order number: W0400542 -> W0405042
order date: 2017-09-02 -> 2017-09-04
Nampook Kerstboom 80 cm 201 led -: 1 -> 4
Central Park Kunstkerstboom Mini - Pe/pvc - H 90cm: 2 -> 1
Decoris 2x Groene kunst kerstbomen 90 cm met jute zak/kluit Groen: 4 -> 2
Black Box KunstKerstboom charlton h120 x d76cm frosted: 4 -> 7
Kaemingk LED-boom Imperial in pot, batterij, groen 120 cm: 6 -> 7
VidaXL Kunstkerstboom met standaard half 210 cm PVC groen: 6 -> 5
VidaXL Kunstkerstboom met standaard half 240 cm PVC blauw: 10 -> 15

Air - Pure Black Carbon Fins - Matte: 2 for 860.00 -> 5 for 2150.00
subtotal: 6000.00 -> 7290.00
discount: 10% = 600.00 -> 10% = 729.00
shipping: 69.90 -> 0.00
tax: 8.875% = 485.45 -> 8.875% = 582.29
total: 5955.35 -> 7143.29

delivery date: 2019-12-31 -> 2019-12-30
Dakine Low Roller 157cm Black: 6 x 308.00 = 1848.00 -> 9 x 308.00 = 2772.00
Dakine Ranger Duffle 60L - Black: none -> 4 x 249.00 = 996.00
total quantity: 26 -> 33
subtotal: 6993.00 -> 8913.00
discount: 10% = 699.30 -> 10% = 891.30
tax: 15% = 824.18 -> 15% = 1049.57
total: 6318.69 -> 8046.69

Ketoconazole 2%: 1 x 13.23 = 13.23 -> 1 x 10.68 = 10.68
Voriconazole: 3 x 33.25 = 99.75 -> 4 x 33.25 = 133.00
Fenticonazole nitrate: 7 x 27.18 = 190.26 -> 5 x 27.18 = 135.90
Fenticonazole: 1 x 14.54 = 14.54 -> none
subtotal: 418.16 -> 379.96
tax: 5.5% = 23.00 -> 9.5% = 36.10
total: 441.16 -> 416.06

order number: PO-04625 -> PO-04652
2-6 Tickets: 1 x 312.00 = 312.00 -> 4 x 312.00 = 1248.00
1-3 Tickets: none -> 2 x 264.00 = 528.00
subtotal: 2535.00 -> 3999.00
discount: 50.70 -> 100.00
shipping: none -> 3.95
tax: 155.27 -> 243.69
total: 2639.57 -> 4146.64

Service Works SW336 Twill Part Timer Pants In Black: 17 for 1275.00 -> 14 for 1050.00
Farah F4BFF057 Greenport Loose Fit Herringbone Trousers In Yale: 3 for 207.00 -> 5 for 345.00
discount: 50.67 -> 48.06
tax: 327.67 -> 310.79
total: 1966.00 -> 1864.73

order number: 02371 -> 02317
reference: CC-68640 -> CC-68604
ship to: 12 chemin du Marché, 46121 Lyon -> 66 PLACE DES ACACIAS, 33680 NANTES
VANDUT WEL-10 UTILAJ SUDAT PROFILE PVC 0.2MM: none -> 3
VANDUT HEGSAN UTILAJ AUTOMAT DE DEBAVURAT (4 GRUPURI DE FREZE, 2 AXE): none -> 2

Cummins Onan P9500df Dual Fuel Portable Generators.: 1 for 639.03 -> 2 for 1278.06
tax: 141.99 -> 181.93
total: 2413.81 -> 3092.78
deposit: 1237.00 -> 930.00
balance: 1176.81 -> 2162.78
━━━━━━━━━━━━━━━━
▸ **TASK STATEMENT**: Find the word "Black" in the entries above. Copy every line that has it.

▸ **ANSWER FOR THE TASK**:
Black Box KunstKerstboom charlton h120 x d76cm frosted: 4 -> 7
Air - Pure Black Carbon Fins - Matte: 2 for 860.00 -> 5 for 2150.00
Dakine Low Roller 157cm Black: 6 x 308.00 = 1848.00 -> 9 x 308.00 = 2772.00
Dakine Ranger Duffle 60L - Black: none -> 4 x 249.00 = 996.00
Service Works SW336 Twill Part Timer Pants In Black: 17 for 1275.00 -> 14 for 1050.00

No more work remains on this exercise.